Non-casual Association Between Congenital Pulmonary Airway Malformations/Primary Lung Hypoplasia and Congenital Diaphragmatic Hernia (CDH)
- 1Department of Biomedical and Clinical Science L Sacco, University of Milan, Milan, Italy
- 2Department of Pediatric Surgery, Children's Hospital V. Buzzi, Milan, Italy
- 3Pediatric and Adolescent Unit, Department of Internal Medicine, University of Pavia, Pavia, Italy
- 4Pediatric Unit, Children's Hospital V. Buzzi, Milan, Italy
Congenital pulmonary airway malformations (CPAM), formerly congenital cystic adenomatoid malformations, represent the most common congenital developmental anomaly of the lung (1). This malformation is due to defects which can occur at different (embryological or fetal) stages during lung and tracheobronchial development (1). As reported by Leblanc et al. (2), CPAM classification is traditionally based on the proposition made by Stocker on the histological and morphological findings of lung lesions obtained via surgery. Stocker et al. (3) initially classified into three groups: type 1 with single or multiple large cysts of size (>2 cm) containing mucus cells; type 2 with multiple medium sized cysts (<2 cm), and possibly other anomalies associated; type 3 with bulky lesions with solid appearance and often mediastinal shift. Later, based on the site of lesion origin, this classification was expanded into five types by Stocker et al. (4), including also type 0 or acinar dysplasia, often lethal, and type 4 that is an acinar malformation lesion with varying sized cysts, all lined by type 1 and 2 alveolar cells with no mucous cells.

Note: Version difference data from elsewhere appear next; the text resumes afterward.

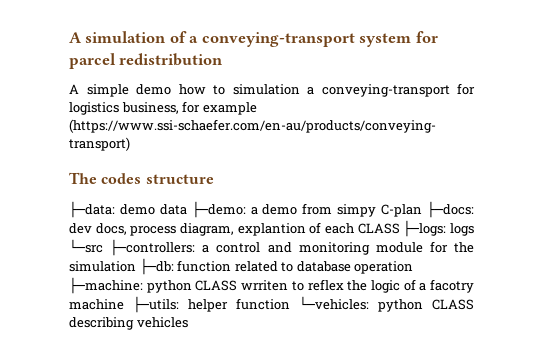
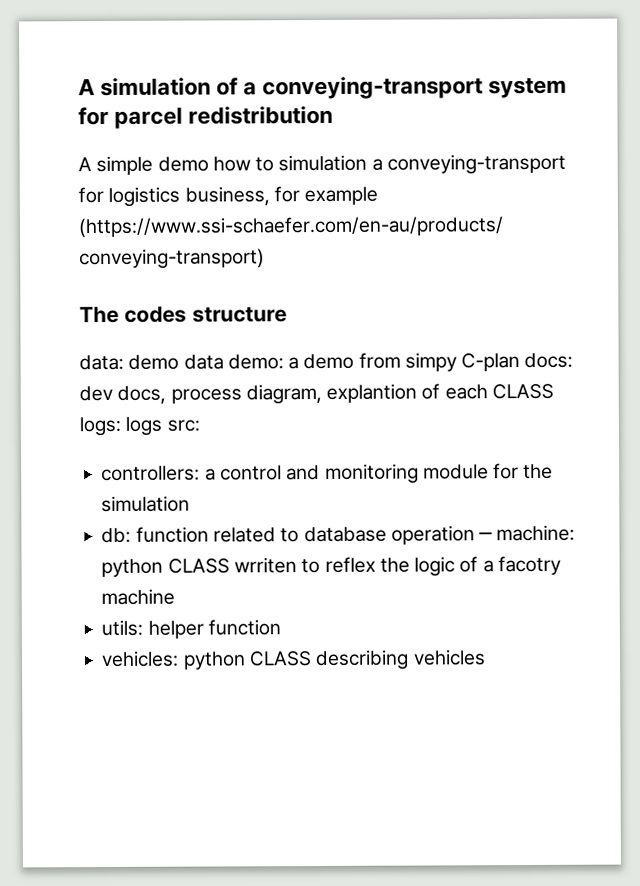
[69,201,115,218] ├─data: -> [79,354,124,371] data:
[191,201,246,218] ├─demo: -> [227,354,284,370] demo:
[427,201,475,218] ├─docs: -> [524,352,574,369] docs:
[403,220,475,237] [69,239,196,256] ├─logs: logs └─src ├─controllers: -> [79,416,200,437] [101,465,201,482] logs: logs src: // controllers:
[139,258,174,275] ├─db: -> [101,527,132,544] // db:
[69,277,143,294] ├─machine: -> [478,524,576,542] ─ machine:
[133,296,179,313] ├─utils: -> [101,619,144,637] // utils:
[299,296,369,310] └─vehicles: -> [101,650,180,668] // vehicles:

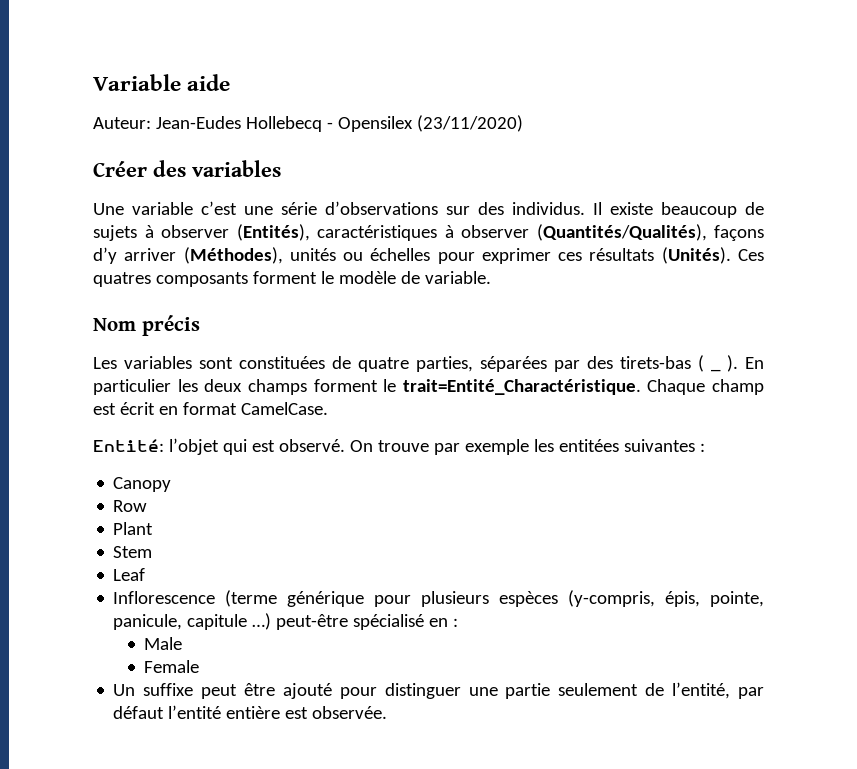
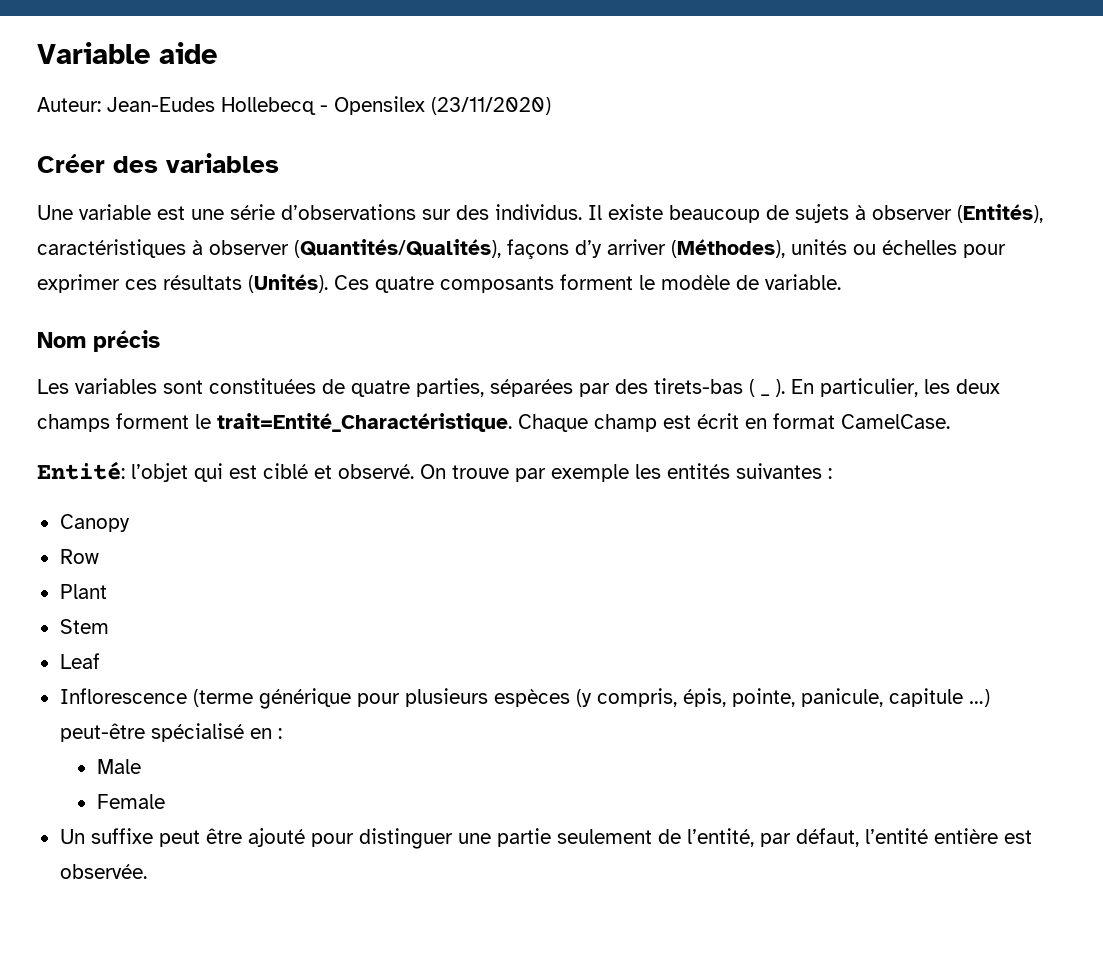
[201,201,237,215] c’est -> [157,206,185,220] est
[93,272,151,287] quatres -> [375,276,434,293] quatre
[93,379,171,395] particulier -> [820,378,918,397] particulier,
(275, 446) none -> [263,463,332,479] ciblé et
[558,439,619,452] entitées -> [667,463,730,479] entités
[568,590,656,607] (y-compris, -> [575,688,677,707] (y compris,
[113,706,165,719] défaut -> [795,828,859,847] défaut,

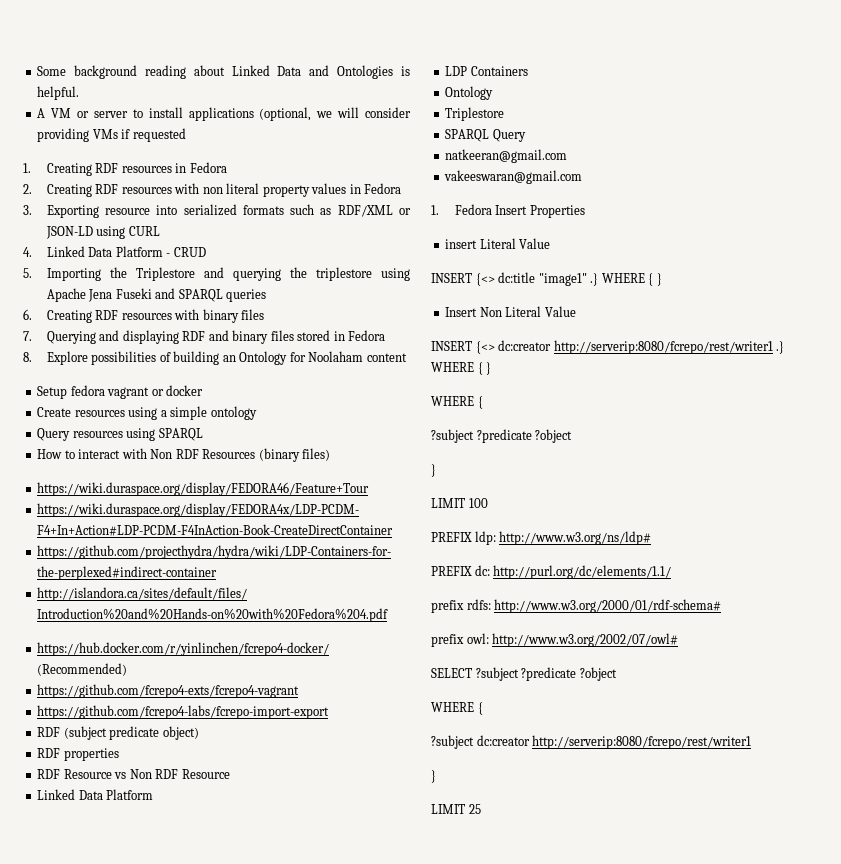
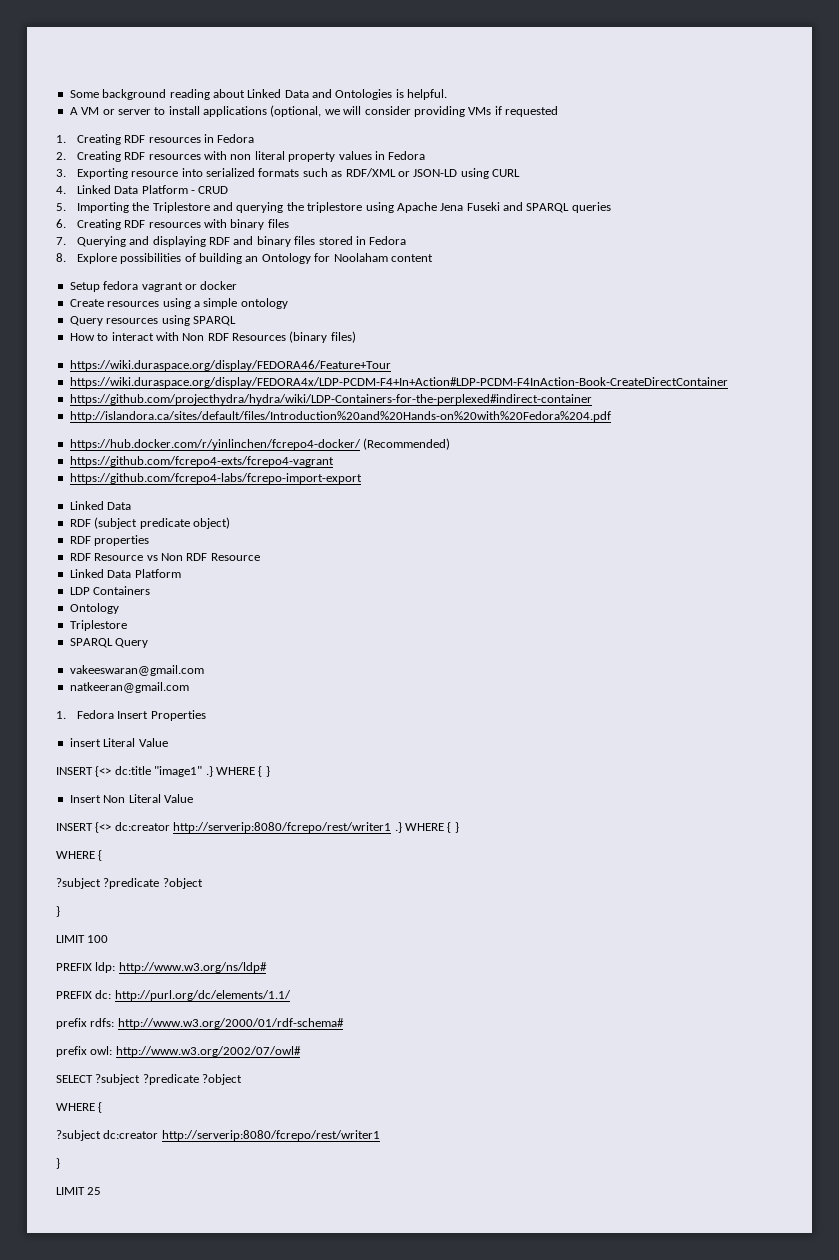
(330, 712) none -> [69,501,132,510] // Linked Data
(526, 135) none -> [69,665,204,676] // vakeeswaran@gmail.com
[444,170,583,184] // vakeeswaran@gmail.com -> (189, 687) none

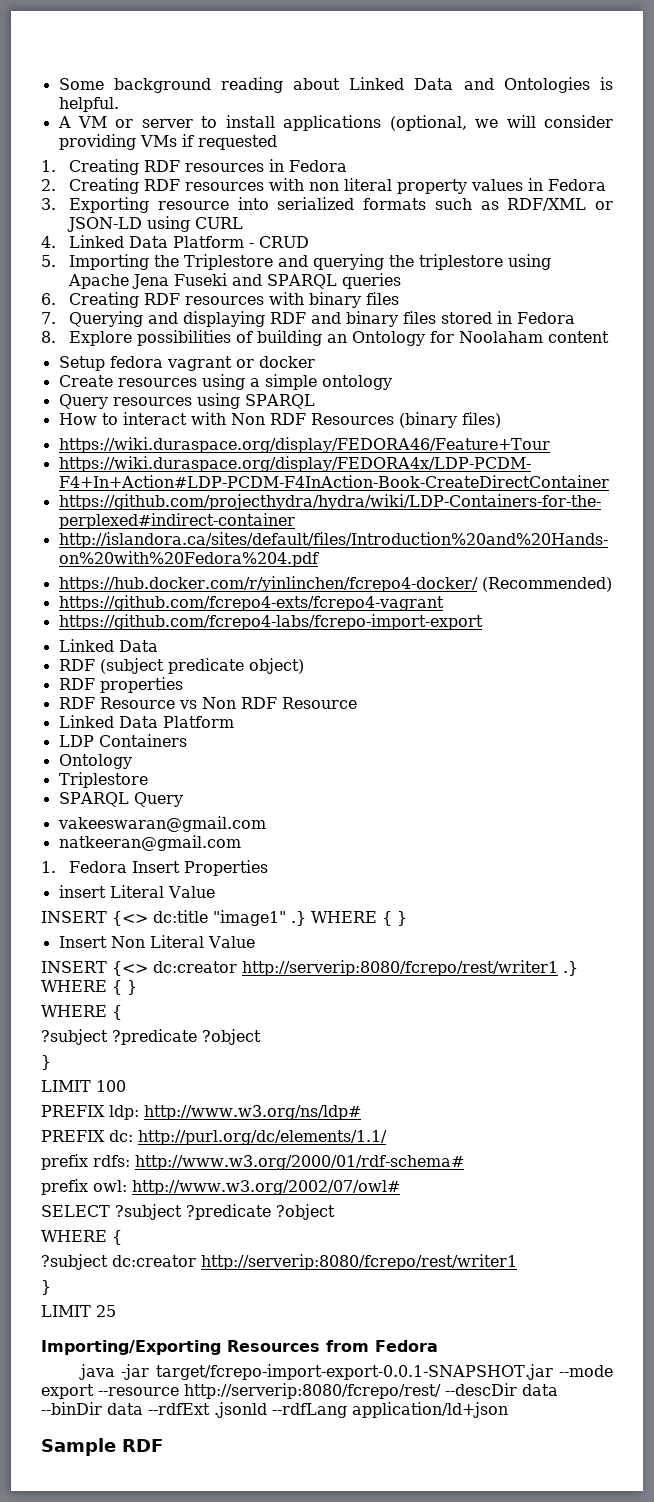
(102, 1191) none -> [41,1340,438,1355] [78,1364,613,1380] [41,1383,558,1399] [41,1402,508,1418] [41,1438,163,1456] // Importing/Exporting Resources from Fedora // java -jar target/fcrepo-import-export-0.0.1-SNAPSHOT.jar --mode export --resource http://serverip:8080/fcrepo/rest/ --descDir data --binDir data --rdfExt .jsonld --rdfLang application/ld+json // Sample RDF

CPAM may be associated with other congenital anomalies, including congenital diaphragmatic hernia (CDH), which is characterized by a diaphragmatic defect, lung hypoplasia, and pulmonary hypertension. These anomalies are major determinants of survival in the neonatal period and predictors of long-term morbidity. Lung hypoplasia traditionally thought to be caused by impairment of lung growth by compression of visceral organs through CDH, eventhough, in animal models, pulmonary abnormalities have been described before the appearance of diaphragmatic herniation (5, 6).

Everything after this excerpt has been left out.